» **WHAT YOU WILL DO**
Would you write out the entries again, exactly as they are, but without images?

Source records
- - -
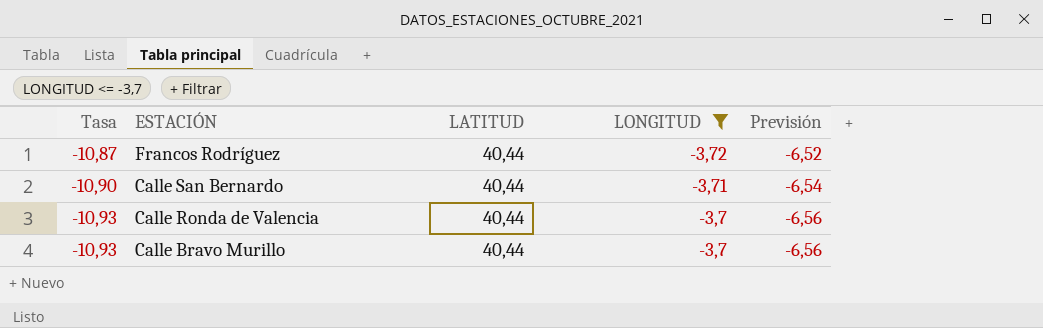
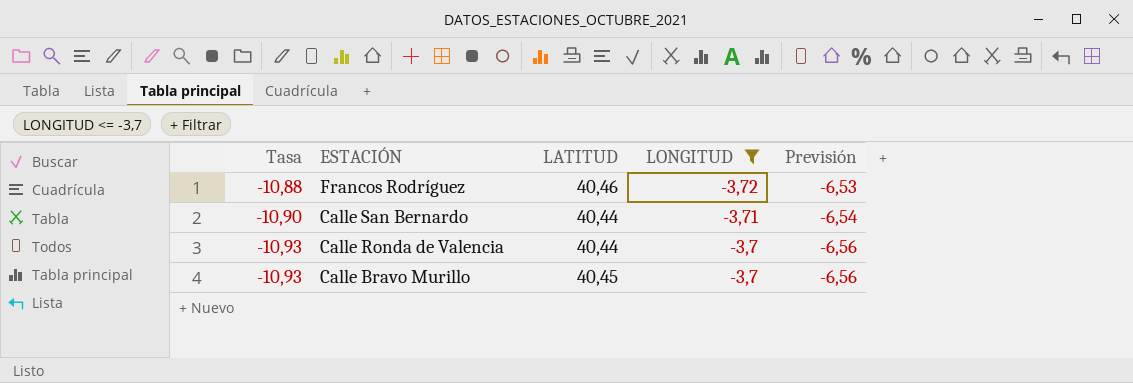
Francos Rodríguez | Tasa: -10,87 -> -10,88
Francos Rodríguez | LATITUD: 40,44 -> 40,46
Francos Rodríguez | Previsión: -6,52 -> -6,53
Calle Bravo Murillo | LATITUD: 40,44 -> 40,45

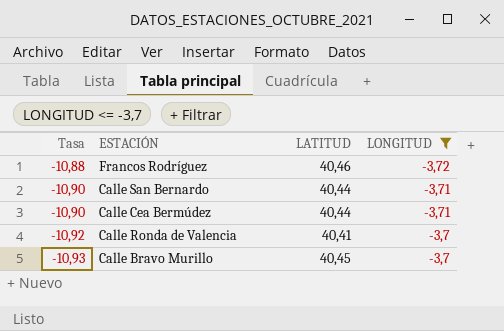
column Previsión | formula: [Tasa] * 0,6 -> none
row Calle Cea Bermúdez: none -> -10,90 | 40,44 | -3,71
Calle Ronda de Valencia | Tasa: -10,93 -> -10,92
Calle Ronda de Valencia | LATITUD: 40,44 -> 40,41

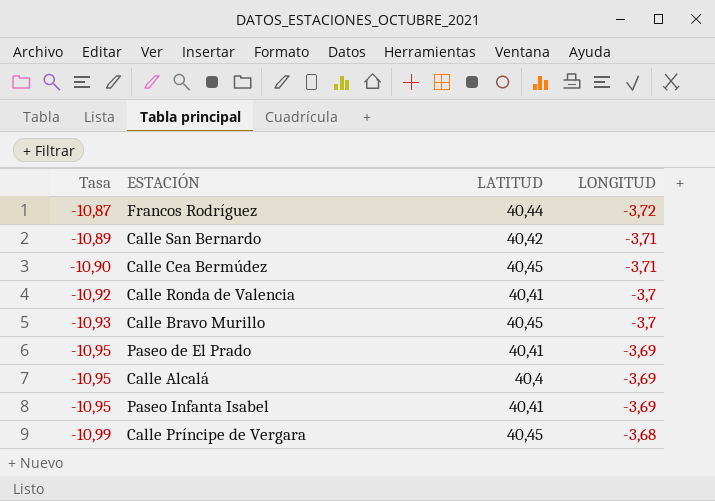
filter: LONGITUD <= -3,7 -> none
Francos Rodríguez | Tasa: -10,88 -> -10,87
Francos Rodríguez | LATITUD: 40,46 -> 40,44
Calle San Bernardo | Tasa: -10,90 -> -10,89
Calle San Bernardo | LATITUD: 40,44 -> 40,42
Calle Cea Bermúdez | LATITUD: 40,44 -> 40,45

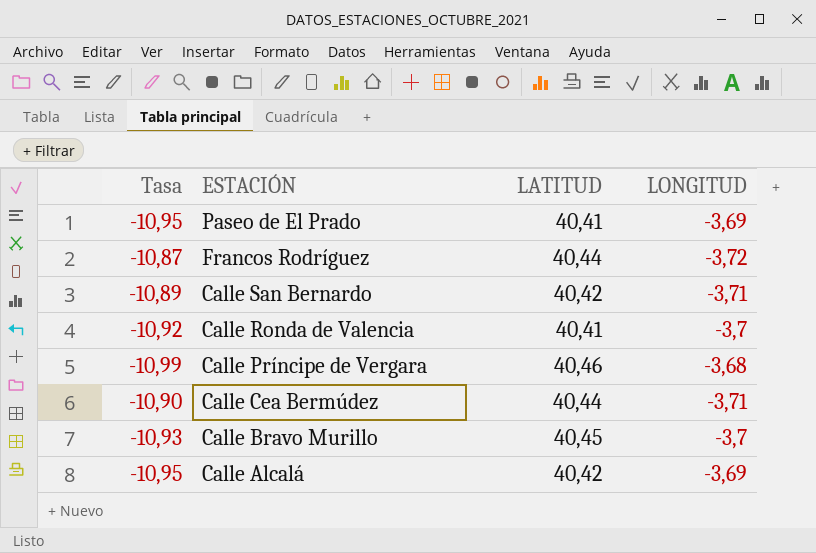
row order: Tasa descending -> ESTACIÓN descending
row Paseo Infanta Isabel: -10,95 | 40,41 | -3,69 -> none
Calle Príncipe de Vergara | LATITUD: 40,45 -> 40,46
Calle Cea Bermúdez | LATITUD: 40,45 -> 40,44
Calle Alcalá | LATITUD: 40,4 -> 40,42

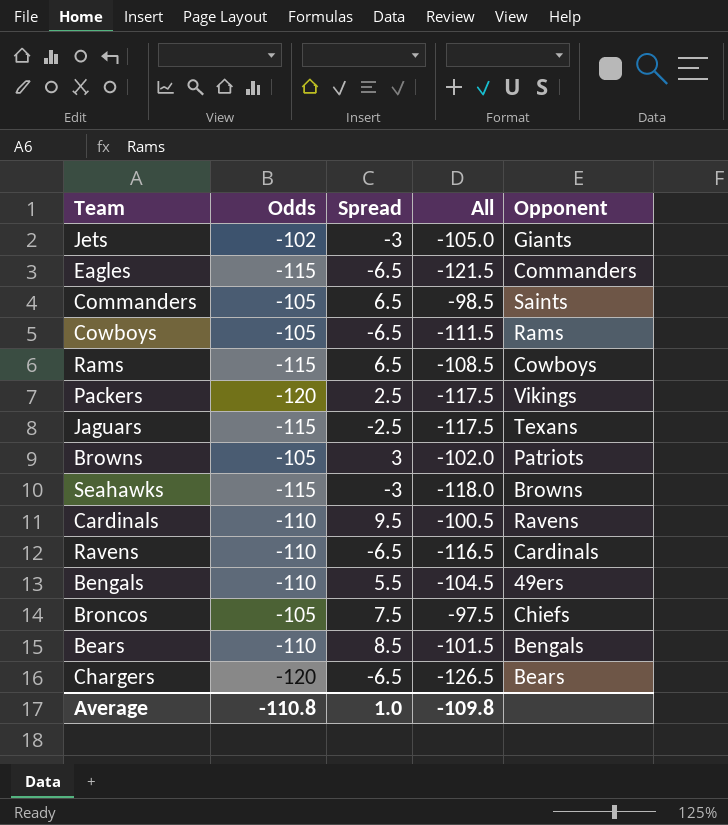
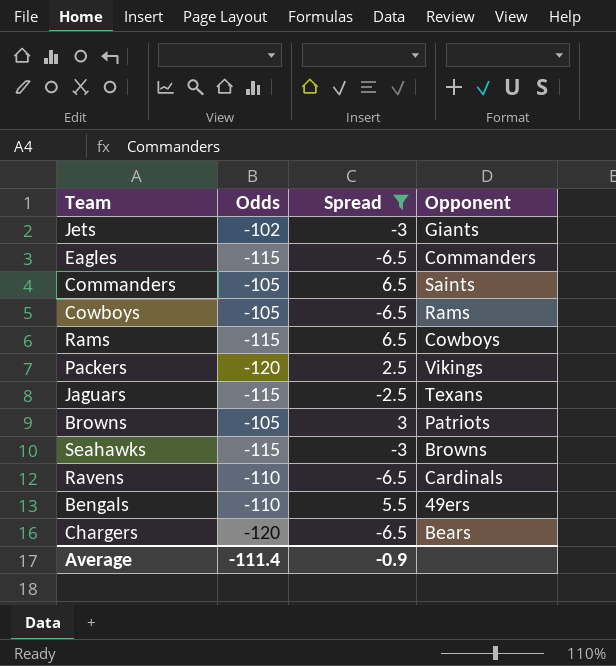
filter: none -> Spread <= 6.5
column All | formula: [Odds] + [Spread] -> none
Average | Odds: -110.8 -> -111.4
Average | Spread: 1.0 -> -0.9

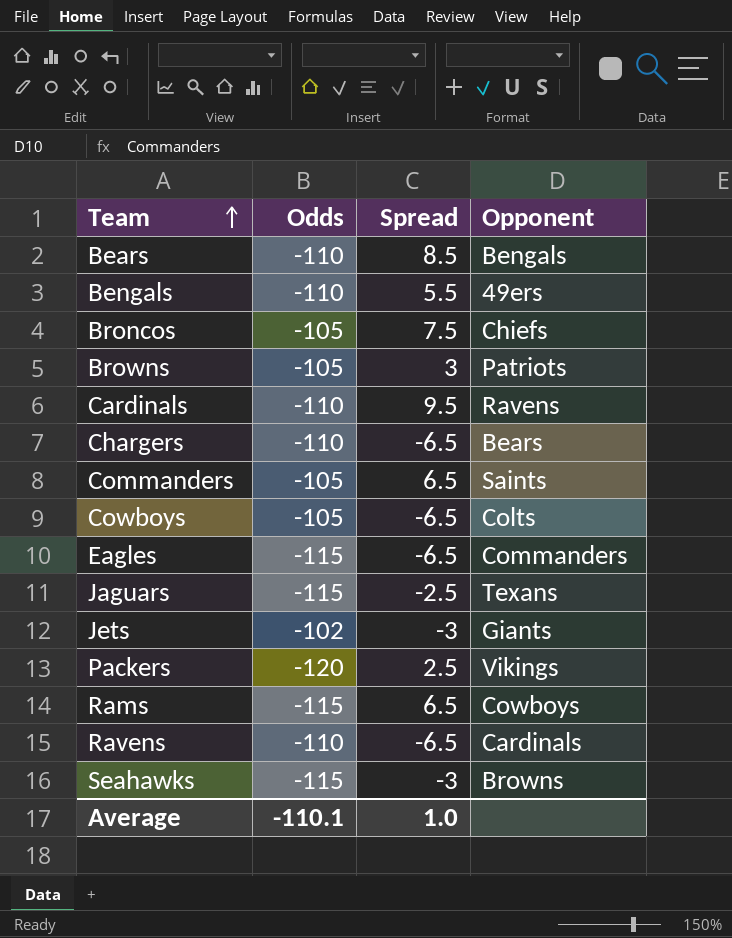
filter: Spread <= 6.5 -> none
row order: none -> Team ascending
Chargers | Odds: -120 -> -110
Cowboys | Opponent: Rams -> Colts
Average | Odds: -111.4 -> -110.1
Average | Spread: -0.9 -> 1.0

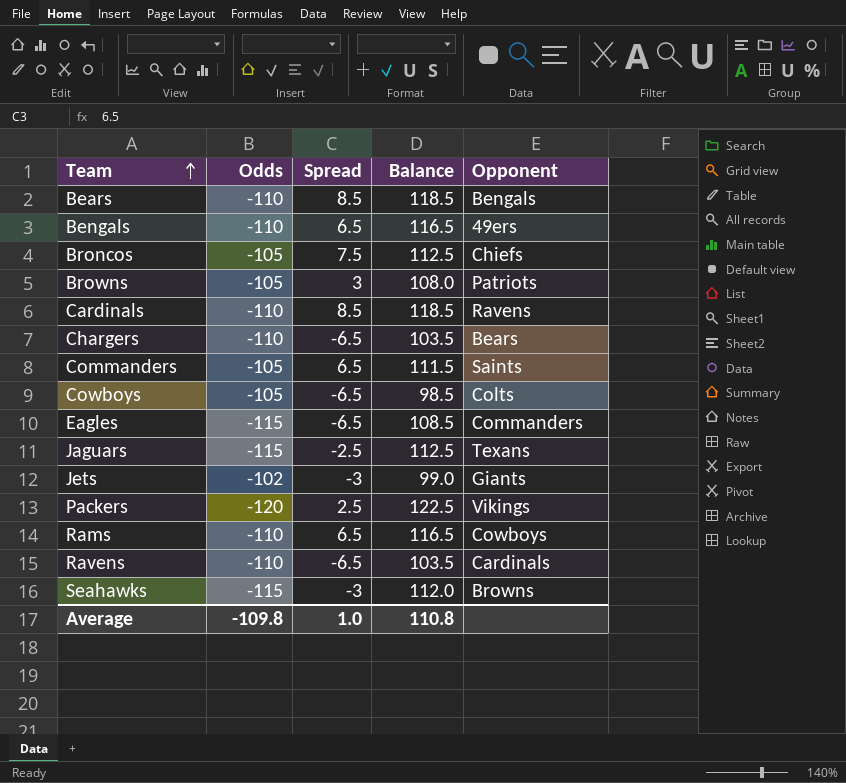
column Balance | formula: none -> [Spread] - [Odds]
Bengals | Spread: 5.5 -> 6.5
Cardinals | Spread: 9.5 -> 8.5
Rams | Odds: -115 -> -110
Average | Odds: -110.1 -> -109.8

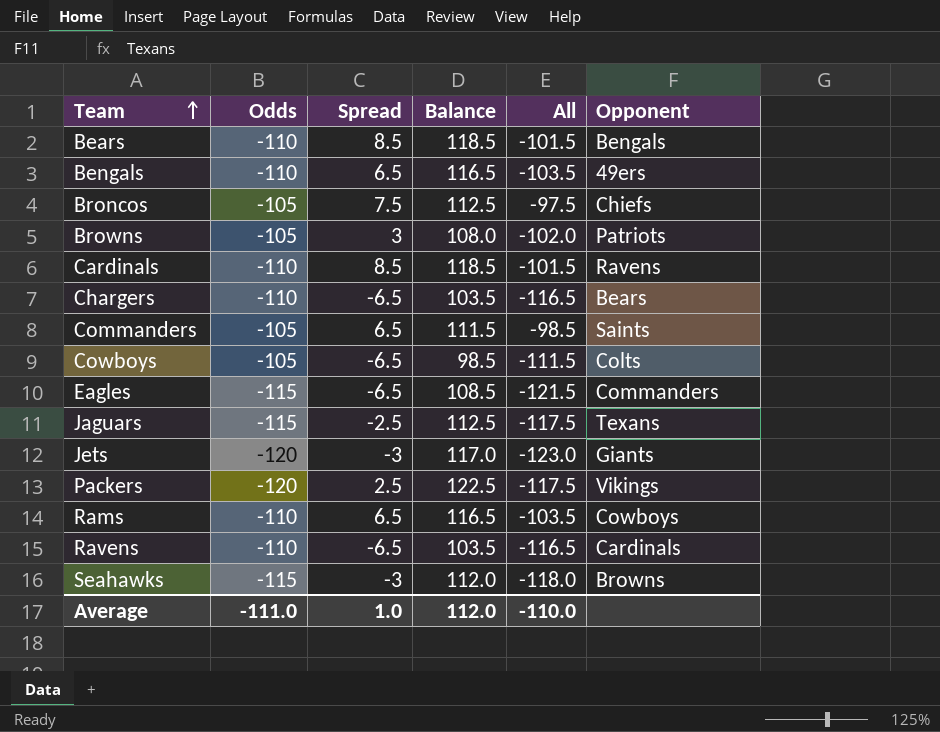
column All | formula: none -> [Odds] + [Spread]
Jets | Odds: -102 -> -120
Jets | Balance: 99.0 -> 117.0
Average | Odds: -109.8 -> -111.0
Average | Balance: 110.8 -> 112.0

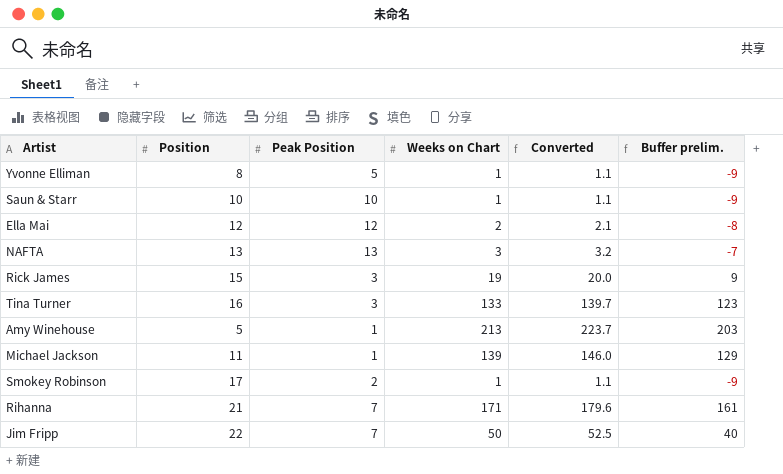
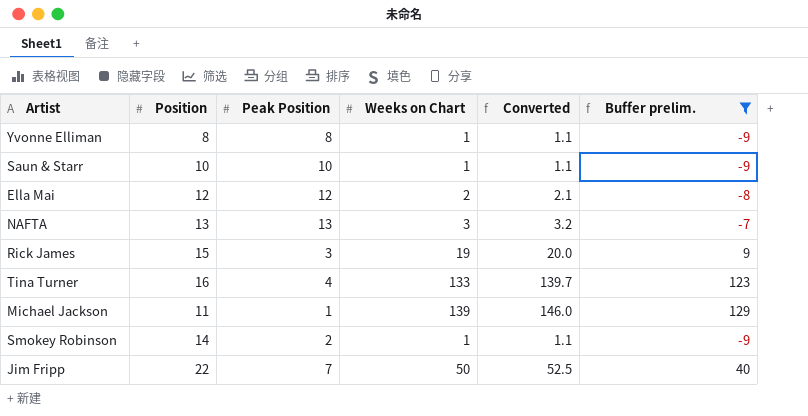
filter: none -> Buffer prelim. <= 129
Yvonne Elliman | Peak Position: 5 -> 8
Tina Turner | Peak Position: 3 -> 4
Smokey Robinson | Position: 17 -> 14

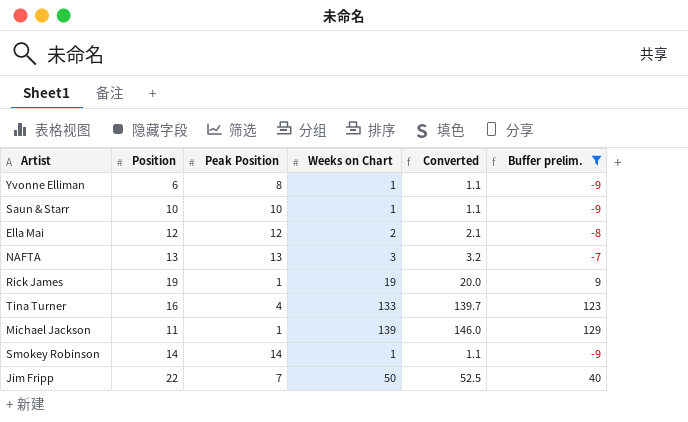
Yvonne Elliman | Position: 8 -> 6
Rick James | Position: 15 -> 19
Rick James | Peak Position: 3 -> 1
Smokey Robinson | Peak Position: 2 -> 14

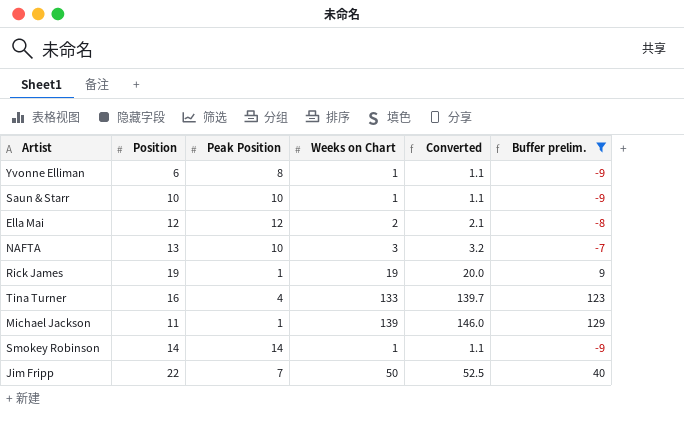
NAFTA | Peak Position: 13 -> 10

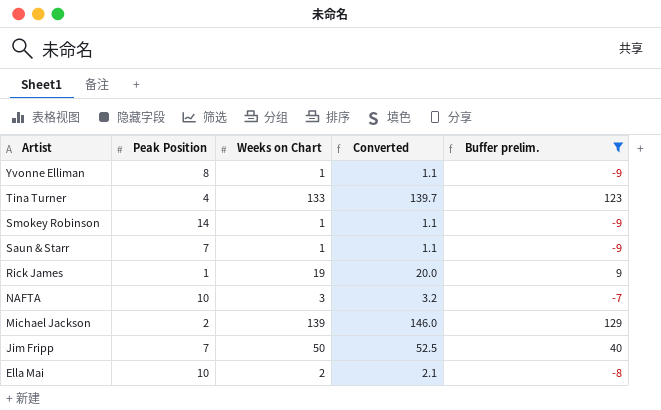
row order: none -> Artist descending
column Position | position: 2 -> none
Saun & Starr | Peak Position: 10 -> 7
Michael Jackson | Peak Position: 1 -> 2
Ella Mai | Peak Position: 12 -> 10

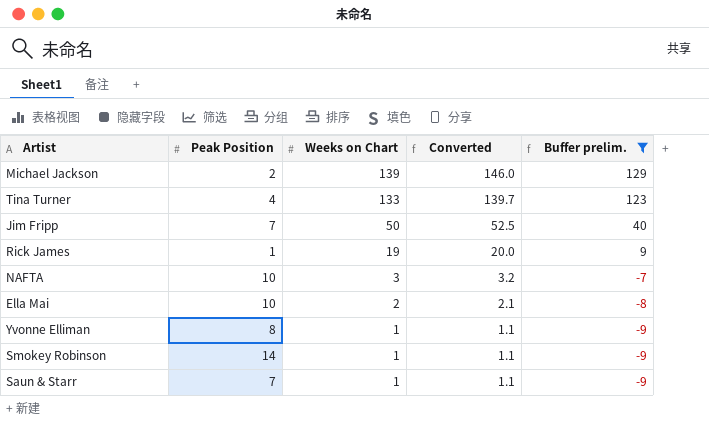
row order: Artist descending -> Weeks on Chart descending

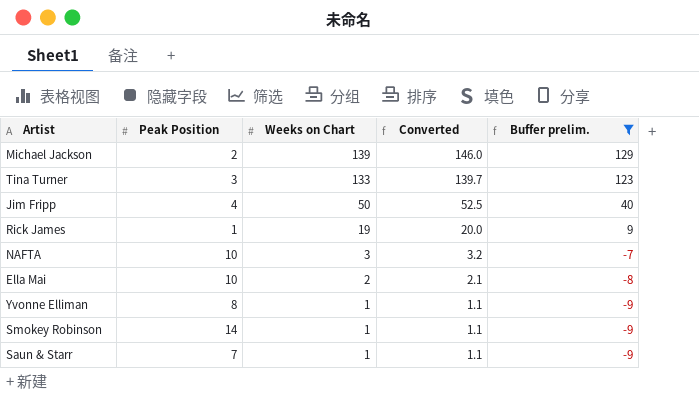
Tina Turner | Peak Position: 4 -> 3
Jim Fripp | Peak Position: 7 -> 4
- - -
» **EXERCISE RESULT**
Francos Rodríguez | Tasa: -10,87 -> -10,88
Francos Rodríguez | LATITUD: 40,44 -> 40,46
Francos Rodríguez | Previsión: -6,52 -> -6,53
Calle Bravo Murillo | LATITUD: 40,44 -> 40,45

column Previsión | formula: [Tasa] * 0,6 -> none
row Calle Cea Bermúdez: none -> -10,90 | 40,44 | -3,71
Calle Ronda de Valencia | Tasa: -10,93 -> -10,92
Calle Ronda de Valencia | LATITUD: 40,44 -> 40,41

filter: LONGITUD <= -3,7 -> none
Francos Rodríguez | Tasa: -10,88 -> -10,87
Francos Rodríguez | LATITUD: 40,46 -> 40,44
Calle San Bernardo | Tasa: -10,90 -> -10,89
Calle San Bernardo | LATITUD: 40,44 -> 40,42
Calle Cea Bermúdez | LATITUD: 40,44 -> 40,45

row order: Tasa descending -> ESTACIÓN descending
row Paseo Infanta Isabel: -10,95 | 40,41 | -3,69 -> none
Calle Príncipe de Vergara | LATITUD: 40,45 -> 40,46
Calle Cea Bermúdez | LATITUD: 40,45 -> 40,44
Calle Alcalá | LATITUD: 40,4 -> 40,42

filter: none -> Spread <= 6.5
column All | formula: [Odds] + [Spread] -> none
Average | Odds: -110.8 -> -111.4
Average | Spread: 1.0 -> -0.9

filter: Spread <= 6.5 -> none
row order: none -> Team ascending
Chargers | Odds: -120 -> -110
Cowboys | Opponent: Rams -> Colts
Average | Odds: -111.4 -> -110.1
Average | Spread: -0.9 -> 1.0

column Balance | formula: none -> [Spread] - [Odds]
Bengals | Spread: 5.5 -> 6.5
Cardinals | Spread: 9.5 -> 8.5
Rams | Odds: -115 -> -110
Average | Odds: -110.1 -> -109.8

column All | formula: none -> [Odds] + [Spread]
Jets | Odds: -102 -> -120
Jets | Balance: 99.0 -> 117.0
Average | Odds: -109.8 -> -111.0
Average | Balance: 110.8 -> 112.0

filter: none -> Buffer prelim. <= 129
Yvonne Elliman | Peak Position: 5 -> 8
Tina Turner | Peak Position: 3 -> 4
Smokey Robinson | Position: 17 -> 14

Yvonne Elliman | Position: 8 -> 6
Rick James | Position: 15 -> 19
Rick James | Peak Position: 3 -> 1
Smokey Robinson | Peak Position: 2 -> 14

NAFTA | Peak Position: 13 -> 10

row order: none -> Artist descending
column Position | position: 2 -> none
Saun & Starr | Peak Position: 10 -> 7
Michael Jackson | Peak Position: 1 -> 2
Ella Mai | Peak Position: 12 -> 10

row order: Artist descending -> Weeks on Chart descending

Tina Turner | Peak Position: 4 -> 3
Jim Fripp | Peak Position: 7 -> 4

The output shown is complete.